By RAY BENTON
Leader sports editor
Jacksonville suffered a last-second heartbreaker in its opener last week, giving up a field goal with four seconds to play and losing 9-7 to Maumelle. The task at hand is much greater this week, as the Red Devils prepare for their first road game at class 6A Benton.
Jacksonville won the first of four meetings between the two schools, but Benton has won the last three, including a 31-21 victory last year. At the time it seemed like a bad loss, but 31 was the lowest point total of Benton’s six wins last year, and the fourth lowest point total of the entire season.
The Panthers have begun, the last few seasons, to make a name for themselves as an offensive juggernaut, but last week’s 14-14 tie with class 7A rival Bryant indicates they may be coming along defensively as well.
Jacksonville coach Barry Hickingbotham definitely thinks so, and knows his team will have to improve at blocking if it wants to better the modicum of success it had last week.
“They just attack, attack attack,” said Hickingbotham about the Benton defense. “We thought Maumelle played an attacking defense, but Benton looks like a different level. It’s going to be a tremendous challenge, but we’re going to gear up and go play hard. We’re working hard this week to get those mistakes corrected and then we’ll get after them on Friday.”
Benton lost a quarterback that came just three yards short of 3,000 yards passing last season, but added one that ran and threw for almost 2,600 in Lincoln transfer Drew Harris. He, however, is playing running back while last year’s backup, Cason Maertens, calls the signals.

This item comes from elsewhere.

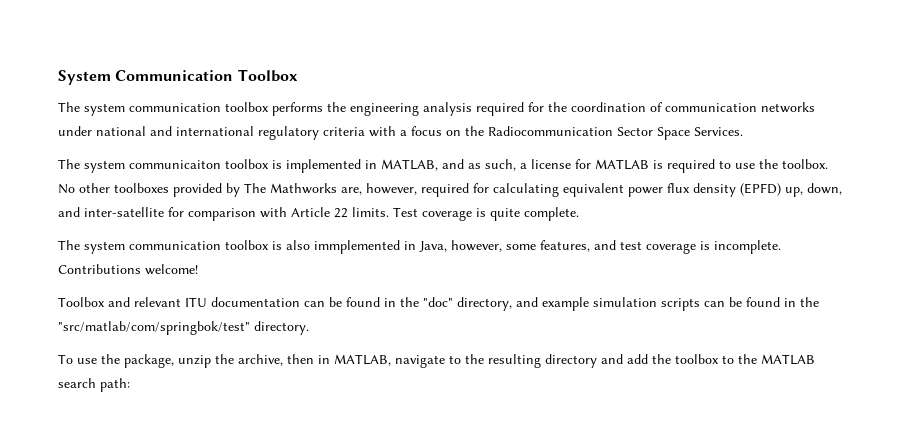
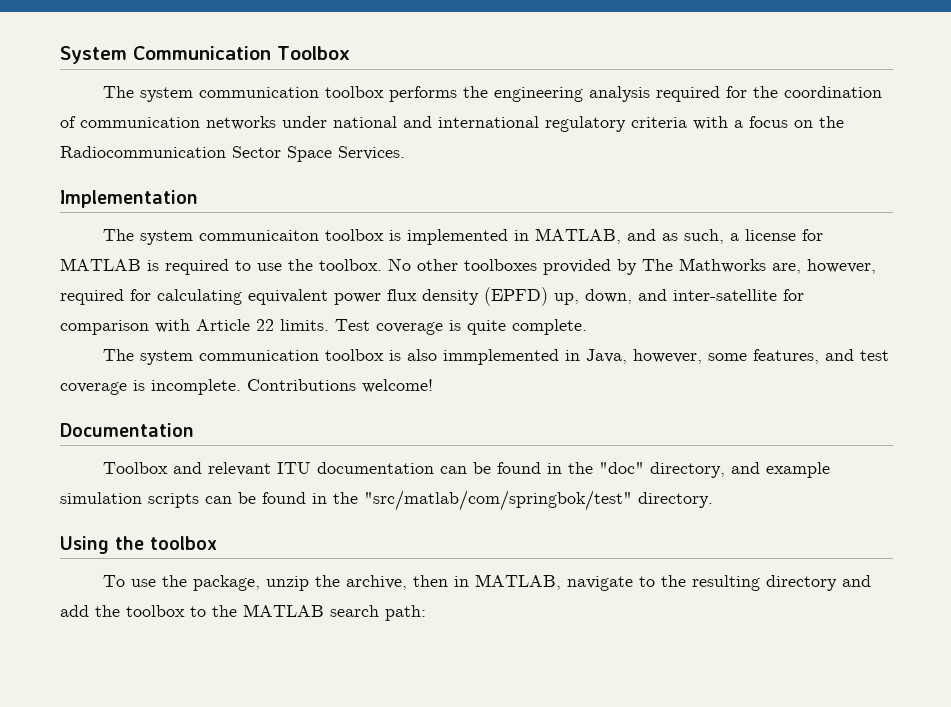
(743, 131) none -> [60,190,198,208] // Implementation
(198, 269) none -> [60,423,194,437] // Documentation
(309, 328) none -> [60,536,217,554] // Using the toolbox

The Benton offense may not be as explosive as recent years with dynamic quarterback Tarek Beaugard graduating, but Harris is a playmaker and the defense looked exceptionally good last week.
Hickingbotham was particularly impressed with safety Stone Paul (5-foot-10, 180).
“That safety was everywhere and he’s looking to hit somebody,” Hickingbotham said. “When you got a guy like that back there, it makes you able to gamble more at the line. He’s a good one.”
Paul is a three-year starter who recorded 80 tackles last season and is also the team’s punter.
Jacksonville will try to shore up the breaches in the offensive line, particularly in the passing game. The Red Devils averaged a little more than 2 yards per called pass play last week. Some of that was because Hickingbotham is playing several players at each position looking for the players he can count on once conference begins. So it probably won’t change much this week.
“I’ve said we’re going to play a lot of guys these first three games,” Hickingbotham said. “We’re dividing this season up into three seasons, and this first part is to find where everyone fits best and can help us the most. We’re going to take some lumps and hopefully by that conference opener we’ll be ready to roll.”